Reflektierter und fokussierter
Was damals auffällt: Der schwäbische Auswanderer, der an der University of Texas eine monetäre Ausbildung erlebt, wie sie hierzulande zumeist nur die Wunschvorstellung ist, liebt das Spiel mit dem Publikum. „Leo“ ist schnell zum Fanliebling geworden – er wirkt so lässig, so fanorientiert. Da schimmert seine Persönlichkeit durch, die große Dankbarkeit, die er verspürt. Und doch hat er dieses „Drumherum“ im Jahr 2023 vielleicht etwas zu sehr übertrieben.

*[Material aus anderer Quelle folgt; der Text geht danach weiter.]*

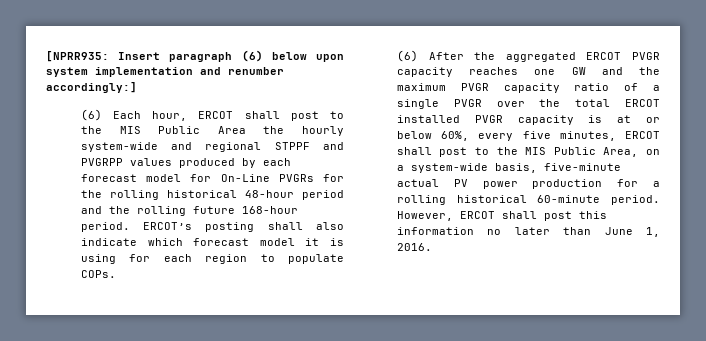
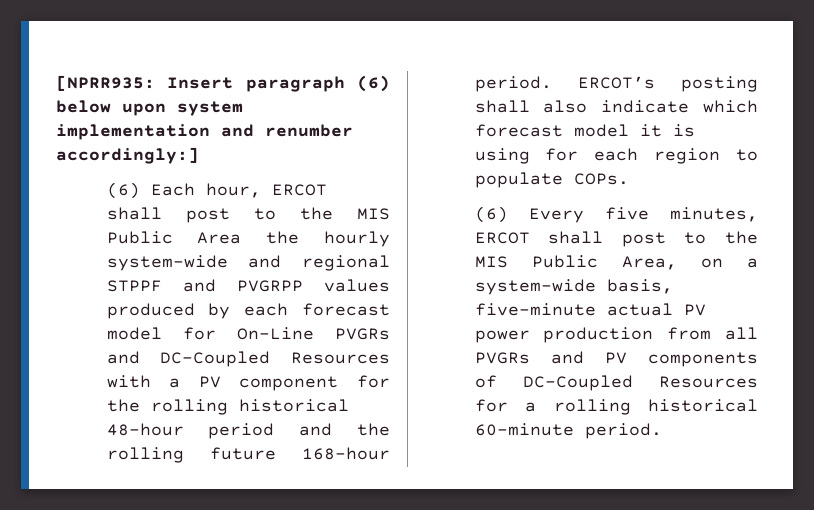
- (6) Each hour, ERCOT shall post to the MIS Public Area the hourly system-wide and regional STPPF and PVGRPP values produced by each forecast model for On-Line PVGRs for the rolling historical 48-hour period and the rolling future 168-hour period.
+ (6) Each hour, ERCOT shall post to the MIS Public Area the hourly system-wide and regional STPPF and PVGRPP values produced by each forecast model for On-Line PVGRs and DC-Coupled Resources with a PV component for the rolling historical 48-hour period and the rolling future 168-hour period.
- (6) After the aggregated ERCOT PVGR capacity reaches one GW and the maximum PVGR capacity ratio of a single PVGR over the total ERCOT installed PVGR capacity is at or below 60%, every five minutes, ERCOT shall post to the MIS Public Area, on a system-wide basis, five-minute actual PV power production for a rolling historical 60-minute period. However, ERCOT shall post this information no later than June 1, 2016.
+ (6) Every five minutes, ERCOT shall post to the MIS Public Area, on a system-wide basis, five-minute actual PV power production from all PVGRs and PV components of DC-Coupled Resources for a rolling historical 60-minute period.

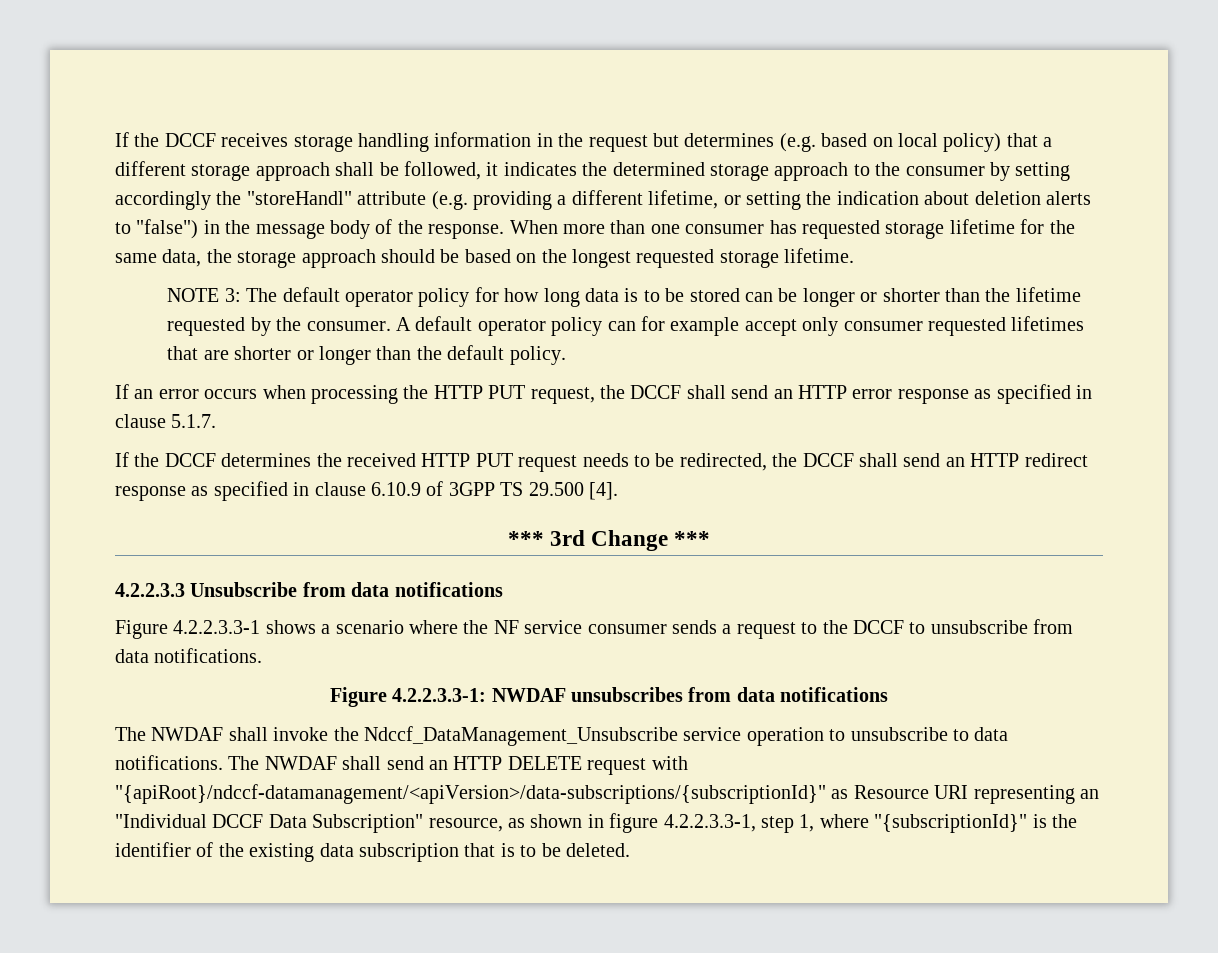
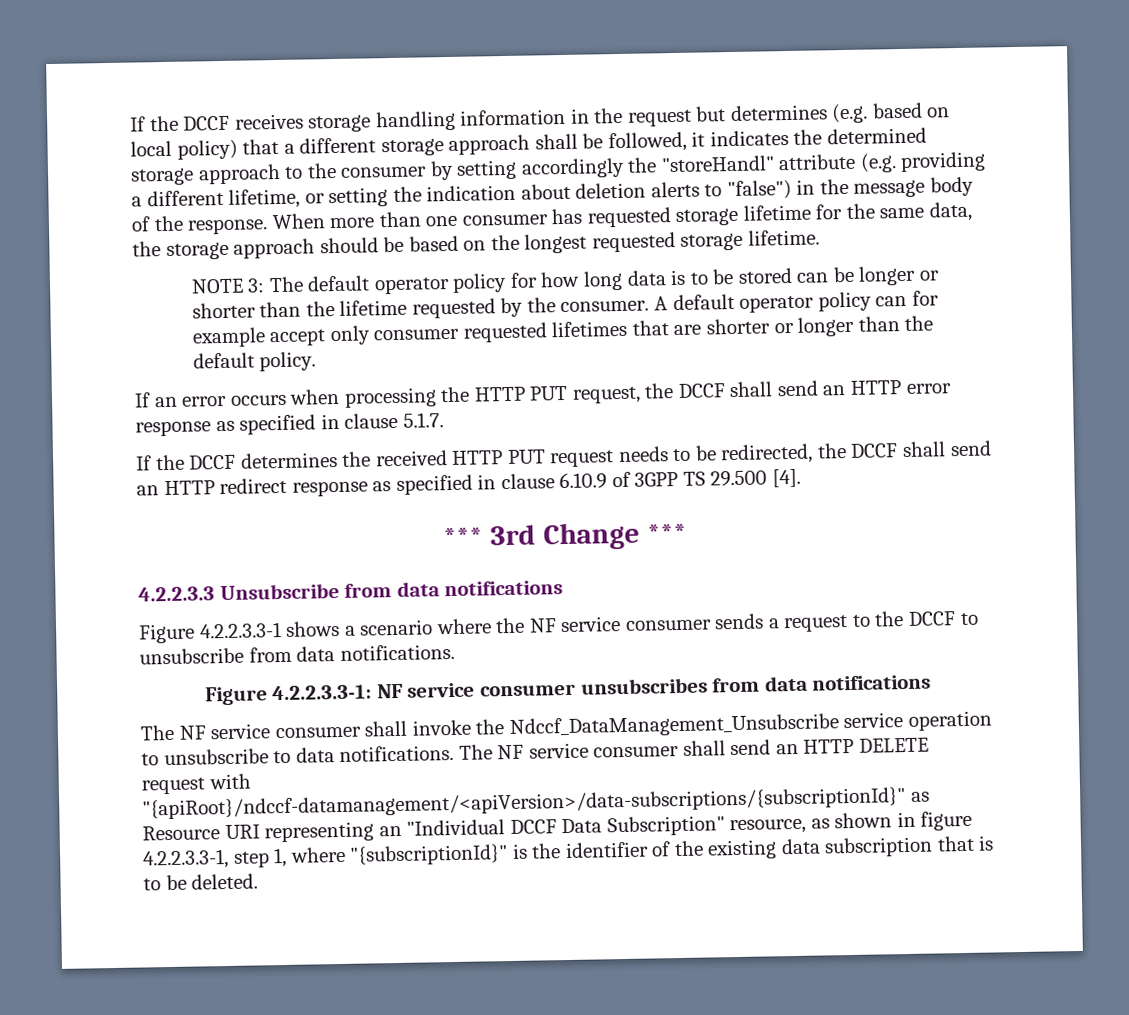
- Figure 4.2.2.3.3-1: NWDAF unsubscribes from data notifications
+ Figure 4.2.2.3.3-1: NF service consumer unsubscribes from data notifications
- The NWDAF shall invoke the Ndccf_DataManagement_Unsubscribe service operation to unsubscribe to data notifications.
+ The NF service consumer shall invoke the Ndccf_DataManagement_Unsubscribe service operation to unsubscribe to data notifications.
- The NWDAF shall send an HTTP DELETE request with "{apiRoot}/ndccf-datamanagement/<apiVersion>/data-subscriptions/{subscriptionId}" as Resource URI representing an "Individual DCCF Data Subscription" resource, as shown in figure 4.2.2.3.3-1, step 1, where "{subscriptionId}" is the identifier of the existing data subscription that is to be deleted.
+ The NF service consumer shall send an HTTP DELETE request with "{apiRoot}/ndccf-datamanagement/<apiVersion>/data-subscriptions/{subscriptionId}" as Resource URI representing an "Individual DCCF Data Subscription" resource, as shown in figure 4.2.2.3.3-1, step 1, where "{subscriptionId}" is the identifier of the existing data subscription that is to be deleted.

2024 ist das Auftreten des Leo Neugebauer ein anderes. Er ist reflektierter, kann sich noch besser auf das Wesentliche konzentrieren. Sportlich aber steht er seiner Vorsaison in nichts nach – und vor allem schafft er es, an seinen Vorsatz heranzukommen. 8.961 Zähler sammelt er bei den US-College-Meisterschaften ein – noch einmal 125 Punkte mehr als bei seinem Husarenstück ein Jahr zuvor. Sein zweiter deutscher Rekord.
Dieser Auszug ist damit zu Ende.